CADE (Administrative Council for Economic Defense) published on the night of this Wednesday (5) an opinion approving the Microsoft’s acquisition of Activision Blizzard “no restrictions”.
The multibillion-dollar transaction has been constantly questioned by Sony, which has claimed there is a possibility that the purchase of the publisher by MS could result in losses to the market — and, of course, PlayStation players. Even with Microsoft’s promise to keep releasing CoD on PlayStation, the company fears losing customers to the competitor, stating that “Call of Duty is so popular that it influences users’ choice of console”.
But, apparently, CADE has a very different opinion. The Brazilian agency stated in a document that the integration of Activision Blizzard, its studios and its game backlog with Microsoft does not present “significant risks to competition”.

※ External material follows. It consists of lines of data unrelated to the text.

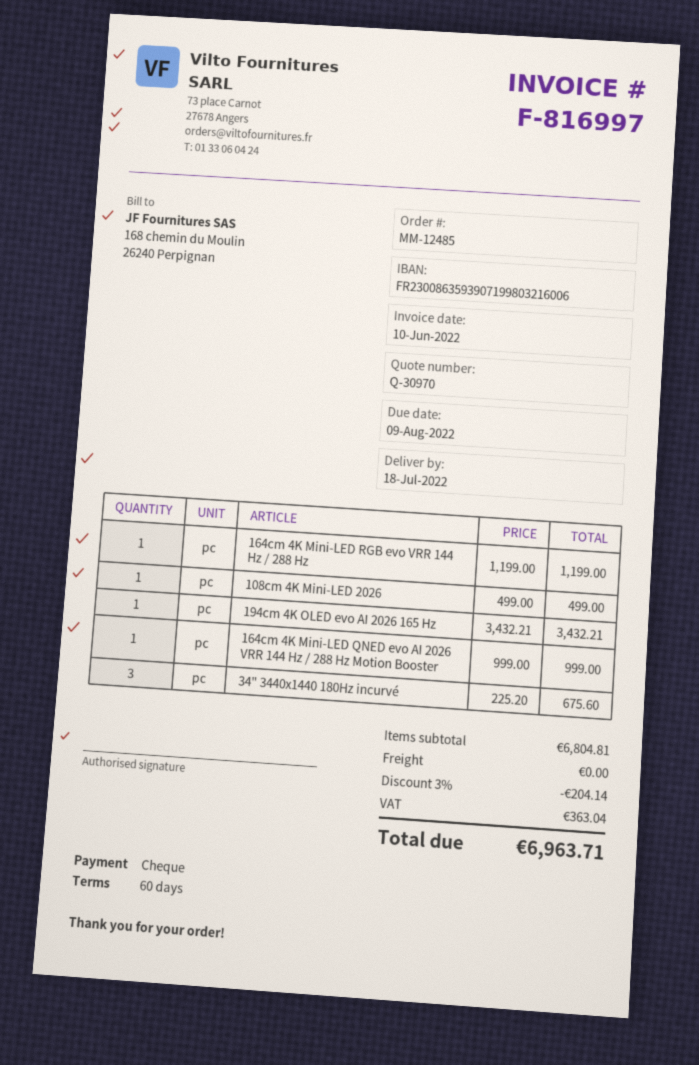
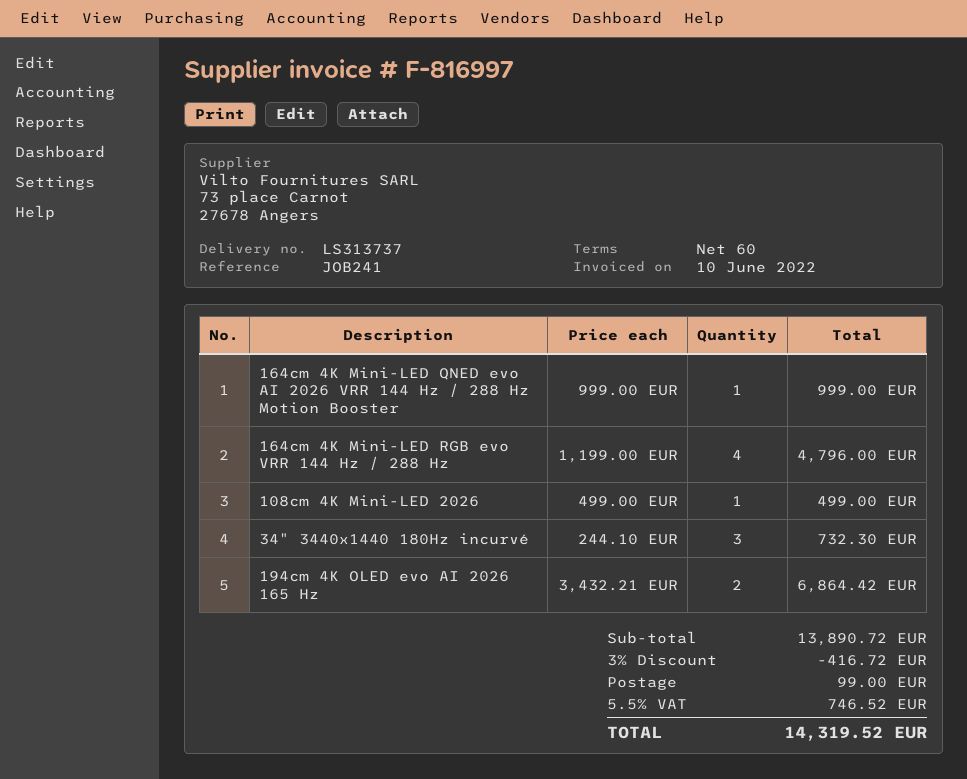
164cm 4K Mini-LED RGB evo VRR 144 Hz / 288 Hz: 1 x 1199.00 = 1199.00 -> 4 x 1199.00 = 4796.00
194cm 4K OLED evo AI 2026 165 Hz: 1 x 3432.21 = 3432.21 -> 2 x 3432.21 = 6864.42
34" 3440x1440 180Hz incurvé: 3 x 225.20 = 675.60 -> 3 x 244.10 = 732.30
subtotal: 6804.81 -> 13890.72
discount: 3% = 204.14 -> 3% = 416.72
shipping: 0.00 -> 99.00
tax: 363.04 -> 746.52
total: 6963.71 -> 14319.52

According to CADE, although Call of Duty is extremely popular, should the series cease to be released on PlayStation players would still “might decide to move to Xbox, or even a PCto continue having access to the franchise’s games”. In other words, the agency does not see the acquisition as a potential monopoly. Another option for these users loyal to Sony’s platform would be ” just drop the seriesmigrating your demand to other games available on your favorite console”.
In addition, the text reinforces that the role of the Administrative Council for Economic Defense is protect “competition as a means of promoting the well-being of the Brazilian consumer, and not the defense of the particular interests of specific competitors” — clearly alluding to Sony’s requests. If the player chooses to leave the PlayStation to play CoD on Xbox, CADE “does not believe that such a possibility represents, in itself, a risk to competition in the console market as a whole”.
The document also highlights the fact that “exclusive content is, and has always been, very important for the competitive dynamics in the console segment”, pointing to this title exclusivity strategy used by PlayStation and Nintendo. According to CADE’s analysis, the launch of exclusive games is “one of the main factors responsible for positioning PlayStation as the leader in the world console market for more than two decades, a leadership that continues to this day.”
On the other hand, Microsoft “currently appears to be selling fewer consoles than its two competitors worldwide” and has been looking to strengthen its games division by acquiring studios and publishers. The objective, according to CADE, would be “strengthen Xbox and Game Pass content to make your products and services more attractive to consumers”.
Finally, to hit the hammer once and for all, the text reinforces that Big N lives very well without relying on Activision Blizzard games. Furthermore, Sony’s privileged position in the market would be more than enough to “keep PlayStation competitive in a possible post-Operation scenario, even in the face of eventual loss of access to Activision Blizzard content”.